Eventually the bison cleared Bob's line of fire, the biggest hog turned broadside, and Bob dropped him with the first shot, which (we later found) blew through the boar's lungs as intended. However, a hog that big is tough and Bob was taking no chances in the by then near total darkness. He put two more bullets into the front half of the big boar before it stopped moving.

Texas boar
From left: Bob, 216 pound boar, Shane. Photo by Chuck Hawks.
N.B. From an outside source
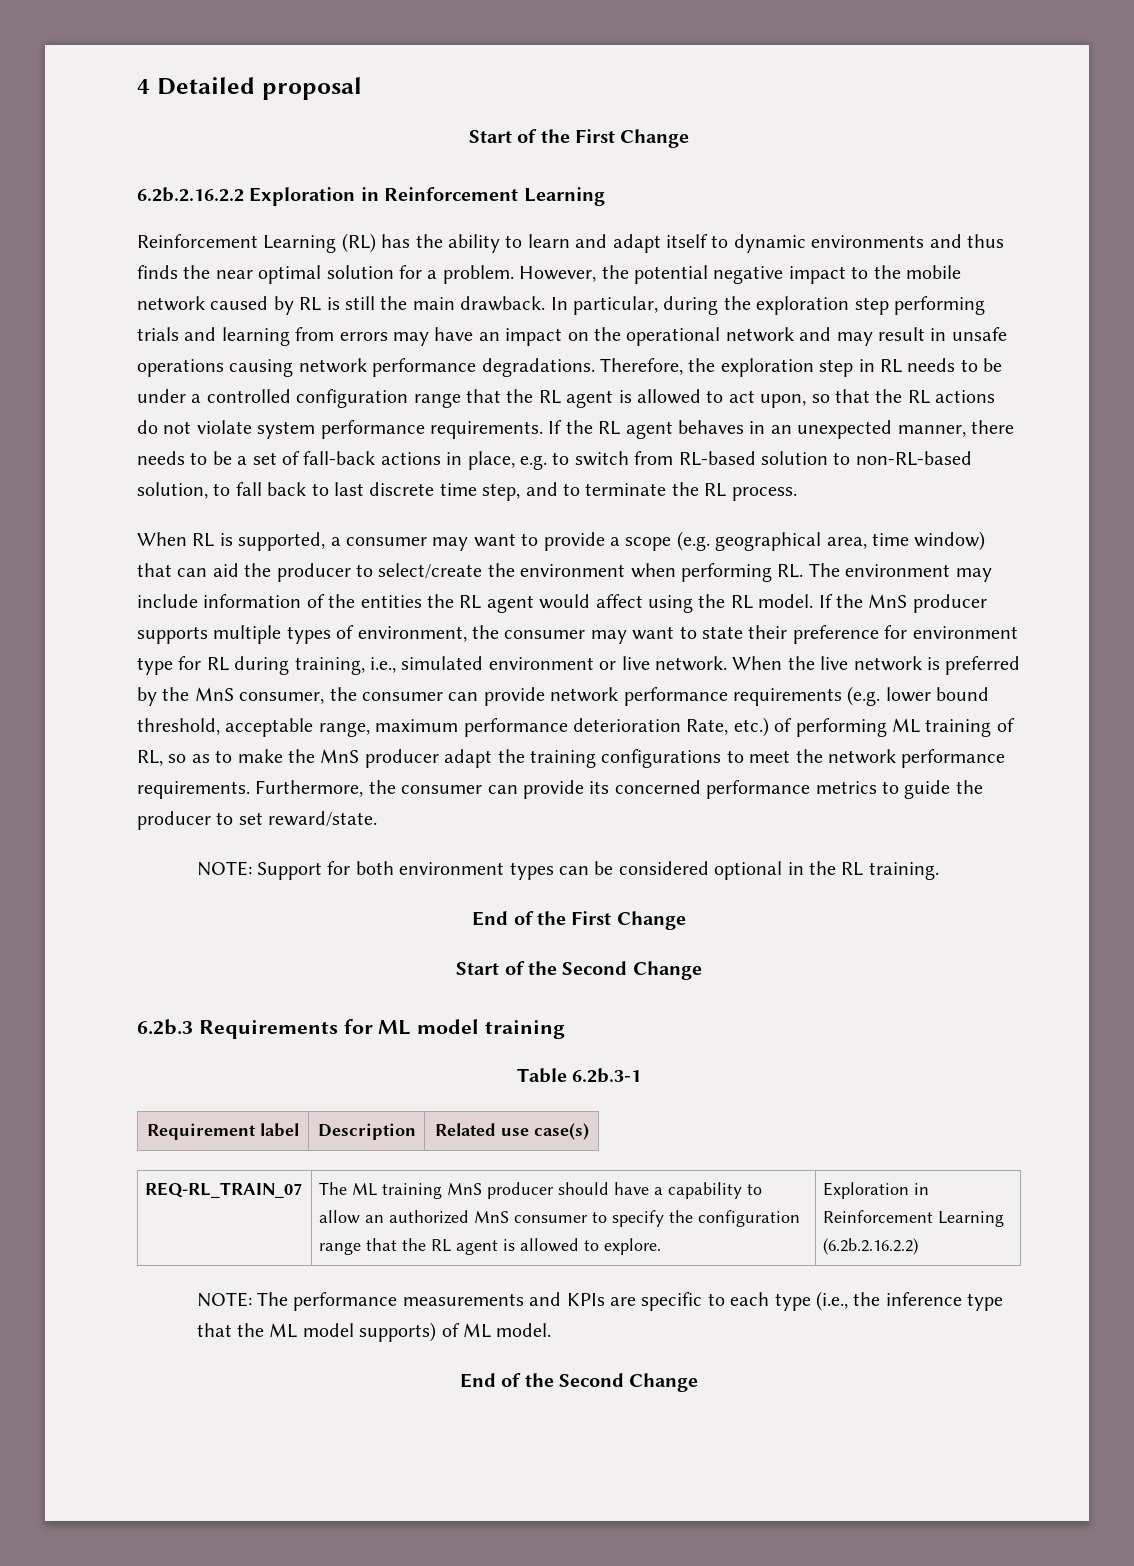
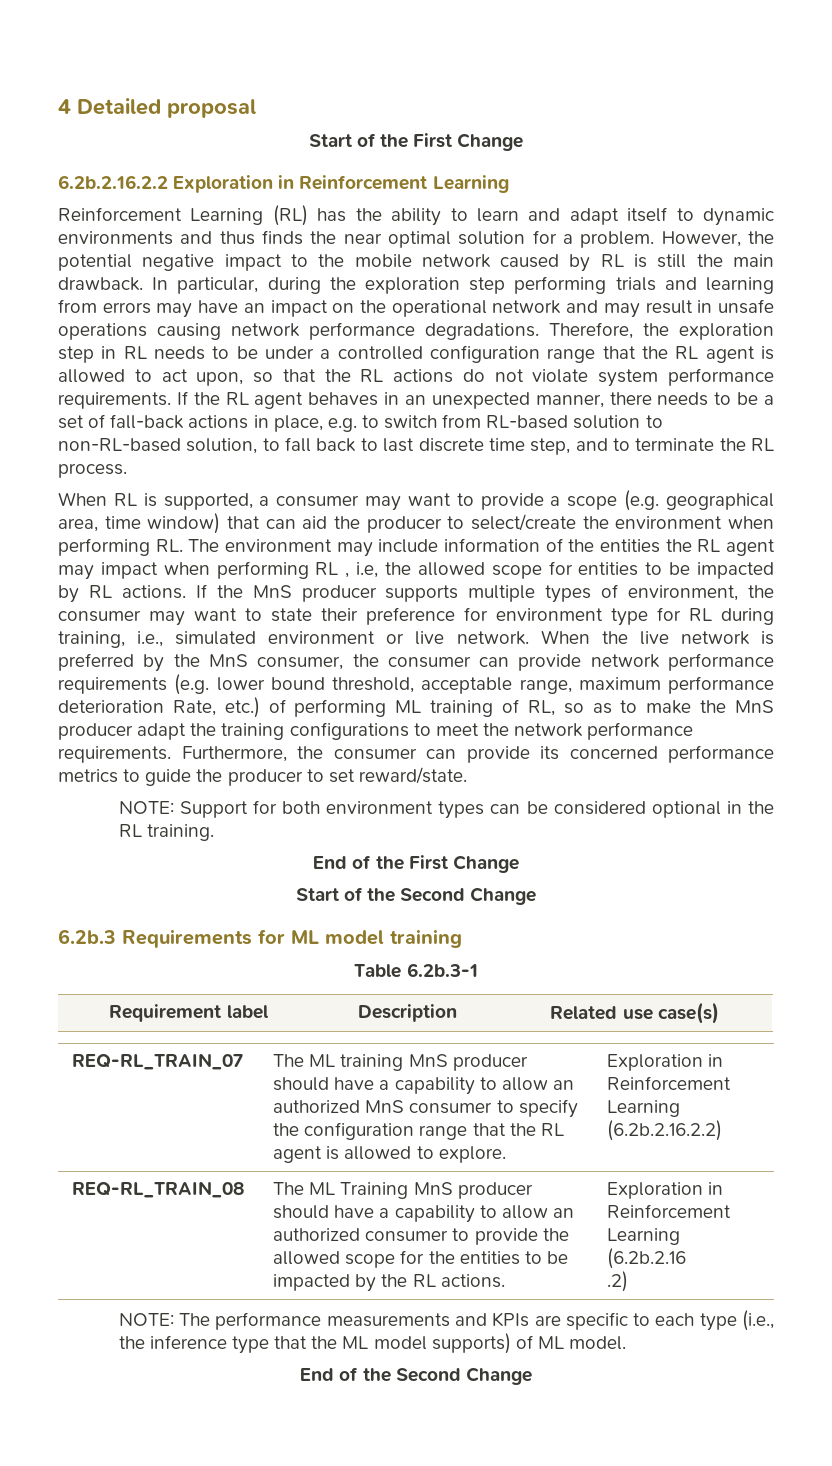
- When RL is supported, a consumer may want to provide a scope (e.g. geographical area, time window) that can aid the producer to select/create the environment when performing RL. The environment may include information of the entities the RL agent would affect using the RL model.
+ When RL is supported, a consumer may want to provide a scope (e.g. geographical area, time window) that can aid the producer to select/create the environment when performing RL. The environment may include information of the entities the RL agent may impact when performing RL , i.e, the allowed scope for entities to be impacted by RL actions.
+ REQ-RL_TRAIN_08 | The ML Training MnS producer should have a capability to allow an authorized consumer to provide the allowed scope for the entities to be impacted by the RL actions. | Exploration in Reinforcement Learning (6.2b.2.16
+ .2)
When Bob and Shane got back to the ranch it was after 9:00 PM, and poor Shane had a fifth big animal to clean and skin before his day was finally over. First class guides like Shane deserve every penny they make. At least we were able to give him the next morning off, as we had limited-out our hunting package except for a single hog that I had no intention of shooting.

A good night's sleep followed by a hearty breakfast and plenty of time to pack before setting off on our long journey home the next day turned out to be a wise precaution. Due to additional weather delays, we did not finally arrive home until about 4:00 AM the next morning. And American Airlines no longer serves any meals on domestic flights.

Being as we were about 2000 miles from home and traveling by commercial carrier, we donated the meat from all four of our sheep and Bob's boar to a church in Crystal City with which the Double C ranch has an arrangement. The ranch butchers and processes the meat for them at no charge to help feed the poor. And that way we didn't have to trouble the airline to check boxes of bloody meat onboard as extra baggage. Goodness knows what the TSA security people would have made of that!

A Super Sheep "Hunt With Jeff" on the Double C ranch is not inexpensive, but the experience and the memories are worth far more than the price!